Saturday, December 08, 2007

Q: When is it over?

A: January 4

Lately Des Moines, IA has been getting a lot of attention. You’d have to be brain dead to not see that city is in the news just about everyday. Rudy’s in Des Moines, Hillary’s in Des Moines, Oprah is in Des Moines, the Dodds have moved to Des Moines. Des Moines, Des Moines, Des Moines.

I lived in Des Moines IA from 1998 to around 2002. One time in 2000 I even got to see Al Gore giving a stump speech on the side of Ingersoll Ave, standing on a jury rigged stage.

So, I like to think that I know a thing or two about the place.

Des Moines is a great place to raise kids. It’s safe, cheap and clean. Overall, the people are friendly and helpful. The library system is first rate and the Downtown Y has an amazing Executive Club. The city is tolerant. It has synagogues and a gay bar, maybe two. You can get a very decent cup of coffee in an independent café. A few years back Starbucks moved in. But, Zanzibar seems to be holding its own, regardless. And, there is more than one “art” movie house. The city has a lot going for it.

That’s the good news.

On the other hand, it is very cold in the winter. There is not a lot of diversity in terms of how to make a living. It's pretty much insurance and financial services. You can work for The Principal, Wells Fargo, CitiGroup, ING, etc. These are big companies that have HR departments that really matter. It’s hard making a buck if you are a dancer or play reggae music as a way of life. Believe me I know; I tried to get over playing reggae music in Des Moines. I ended up contract coding at Wells Fargo to feed the kids. (I should have known better.)

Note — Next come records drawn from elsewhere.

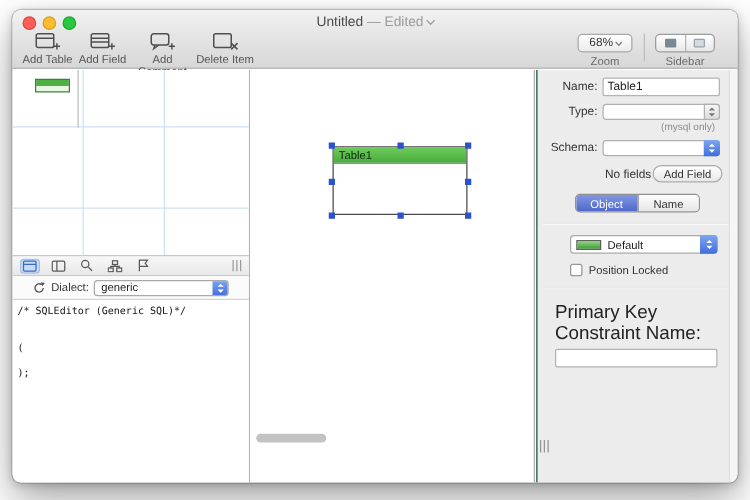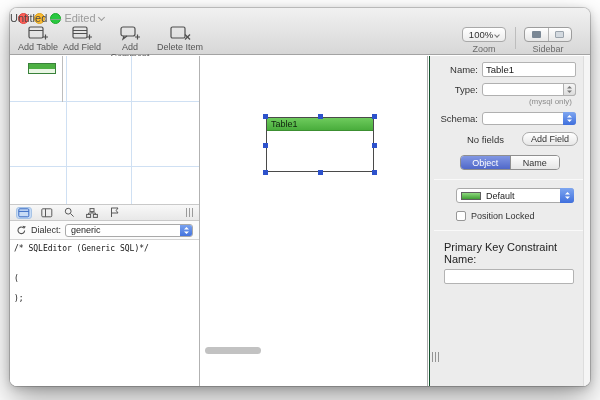--- a/index.html
+++ b/index.html
@@ -24,7 +24,7 @@
   .light.red    { left:8px;  background:#ff5f57; border:1px solid #e0443e; }
   .light.yellow { left:24px; background:#febc2e; border:1px solid #d8a022; }
   .light.green  { left:40px; background:#28c840; border:1px solid #1aab29; }
-  .titlewrap { position:absolute; top:4px; left:0; right:0; text-align:left; font-size:11px; color:#4a4a4a; }
+  .titlewrap { position:absolute; top:4px; left:0; right:0; text-align:center; font-size:11px; color:#4a4a4a; }
   .titlewrap .edited { color:#9b9b9b; }
   .chev-down {
     display:inline-block; width:5px; height:5px; margin-left:3px; vertical-align:2px;

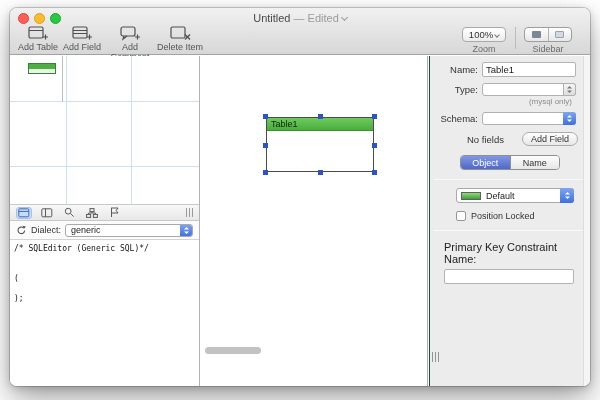--- a/index.html
+++ b/index.html
@@ -220,7 +220,7 @@
     </div>
 
     <div class="zoom-ctl">
-      <span>100%</span><span class="zchev"></span>
+      <span>68%</span><span class="zchev"></span>
     </div>
     <div class="ctl-label zoom">Zoom</div>
 

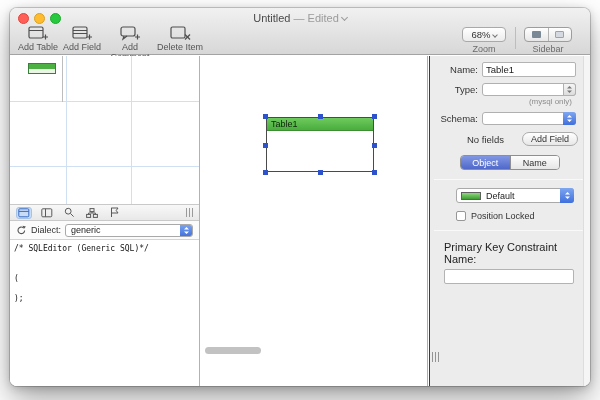--- a/index.html
+++ b/index.html
@@ -131,7 +131,7 @@
     display:flex; align-items:center; justify-content:center;
   }
   .sb-note { text-align:right; margin:1px 18px 0 0; font-size:8px; color:#8c8c8c; }
-  .sb-fields { display:flex; align-items:center; justify-content:flex-end; gap:18px; margin:7px 12px 0 0; font-size:9.5px; }
+  .sb-fields { display:flex; align-items:center; justify-content:flex-end; gap:1px; margin:7px 12px 0 0; font-size:9.5px; }
   .pill {
     border:1px solid #ababab; background:linear-gradient(#fff,#e7e7e7); border-radius:8px;
     padding:1px 8px; font-size:9px; color:#333;

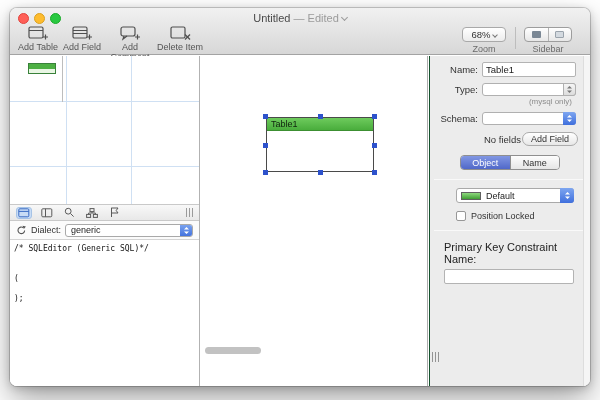--- a/index.html
+++ b/index.html
@@ -82,7 +82,7 @@
   .lp-dialect {
     position:absolute; left:0; top:165px; right:0; height:19px; background:#fbfbfb;
     border-bottom:1px solid #d4d4d4; display:flex; align-items:center; gap:4px;
-    padding:0 6px; font-size:9px; color:#333;
+    padding:0 16px; font-size:9px; color:#333;
   }
   .popup {
     position:relative; flex:1; height:13px; background:#fff;

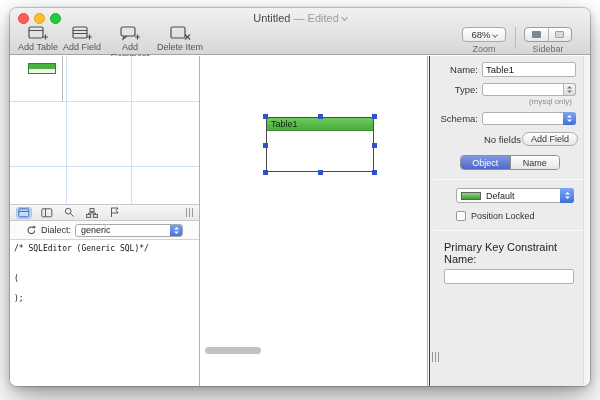--- a/index.html
+++ b/index.html
@@ -153,7 +153,7 @@
   .hl-swatch { width:40px; height:11px; border:1px solid #6f6f6f; border-radius:2px; background:linear-gradient(#8ed87e,#3f9e33); }
   .sb-check { display:flex; align-items:center; gap:5px; margin:8px 0 0 26px; font-size:9px; }
   .cb { width:10px; height:10px; background:#fff; border:1px solid #979797; border-radius:2px; }
-  .pk-label { margin:10px 0 0 14px; font-size:11px; color:#222; }
+  .pk-label { margin:10px 0 0 14px; font-size:15px; color:#222; }
   .pk-input { display:block; margin:4px 16px 0 14px; height:15px; border:1px solid #b3b3b3; border-radius:2px; background:#fff; width:130px; }
   .sb-grip { position:absolute; left:2px; bottom:24px; display:flex; gap:2px; }
   .sb-grip i { display:block; width:1px; height:10px; background:#949494; }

As I said, the place is cheap. A starting brass player for the Des Moines Symphony Orchestra will make about $5,000 a season. The minimum for a player in the Chicago Symphony is $104,000. Serious players do not stay in Des Moines, unless you're part of Slipknot.

Educationally the place values test scores more than creativity. The fact is not lost on me that one of the standard tests for educational achievement used nationally is the Iowa Test of Basic Skills. If I had to sum up going to school in Des Moines, I could imagine a t-shirt that says, “I am from Iowa. I test well.”

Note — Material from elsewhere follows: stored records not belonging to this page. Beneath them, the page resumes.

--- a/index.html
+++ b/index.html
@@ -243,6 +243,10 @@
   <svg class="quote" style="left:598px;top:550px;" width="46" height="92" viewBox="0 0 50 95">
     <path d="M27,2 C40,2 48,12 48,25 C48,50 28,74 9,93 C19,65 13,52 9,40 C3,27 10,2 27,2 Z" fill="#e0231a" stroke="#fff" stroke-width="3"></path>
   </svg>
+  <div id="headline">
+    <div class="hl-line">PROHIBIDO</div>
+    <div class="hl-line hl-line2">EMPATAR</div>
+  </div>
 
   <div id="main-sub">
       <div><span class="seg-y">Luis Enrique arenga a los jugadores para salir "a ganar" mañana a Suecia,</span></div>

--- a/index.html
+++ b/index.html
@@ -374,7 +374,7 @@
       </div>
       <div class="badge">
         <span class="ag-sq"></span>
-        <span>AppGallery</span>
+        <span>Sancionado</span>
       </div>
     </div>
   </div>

In Des Moines, those that get ahead follow the rules. But, this can be said of any place.

This is the first presidential election in a long, long time where the candidacy for for both parties is on the line. Sort of funny in way: On January 3th, 2008 a few thousand people will get together for the Iowa Caucuses and make some decisions that will dramatically shade the course of American politics for a long time to come.

Sort of puts Des Moines in the center of things. Breakfast joints that usually serve deep fried hash browns to truck drivers, secretaries and hung over college students from DMACC and Drake have become newsworthy.

But as we know from the story of Cinderella, the clock does indeed strike midnight.

On January 4th it will be all over. NBC, CBS, PBS, FOX News, The NY Times, Hillary, Barack, Mitt and Rudy will pack up their tents and leave town. The party will be over figuratively and literally. Left behind in their wake will be a very small, industrious city that has a pretty stagnant population of about 200,000, (620,00 metro) with a part time, figurehead mayor who is paid $31,500 a year (the city manager really calls the shots), where the per capita income is about $20K and making a living is a very, very, very hard activity for most people.

Des Moines will still be a great place to raise kids and still a place that is trying very hard to become better. All it really needs is for Oprah to pay attention when Barack is not in town.